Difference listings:
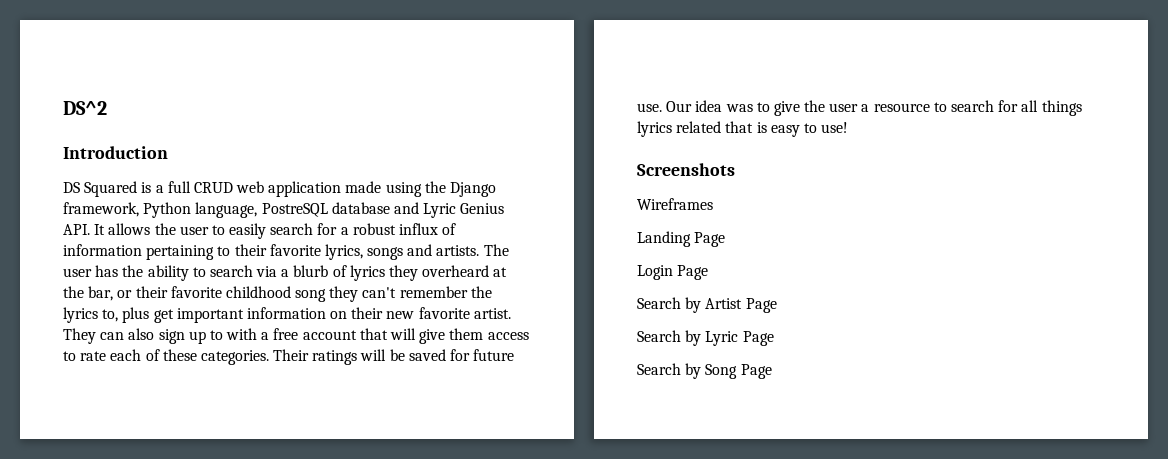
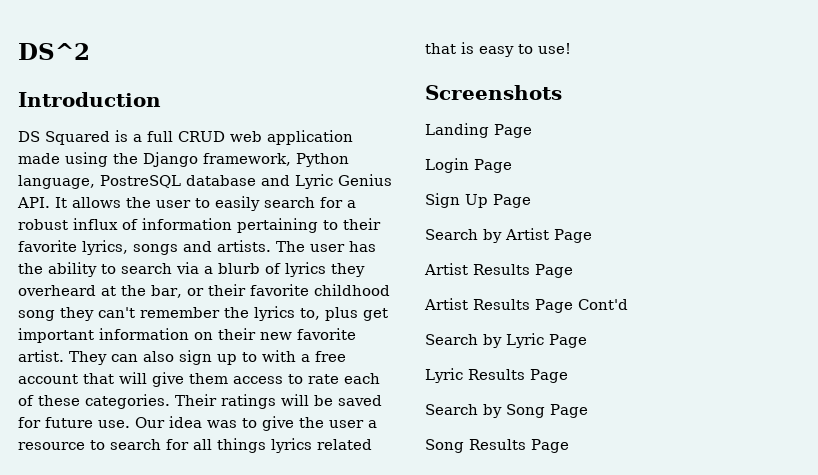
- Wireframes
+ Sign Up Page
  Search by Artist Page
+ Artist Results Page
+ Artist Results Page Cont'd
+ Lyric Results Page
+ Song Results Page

### WORK REQUIRED
Scan the data above and copy every line with "Page" in it.

### REPLY
+ Sign Up Page
  Search by Artist Page
+ Artist Results Page
+ Artist Results Page Cont'd
+ Lyric Results Page
+ Song Results Page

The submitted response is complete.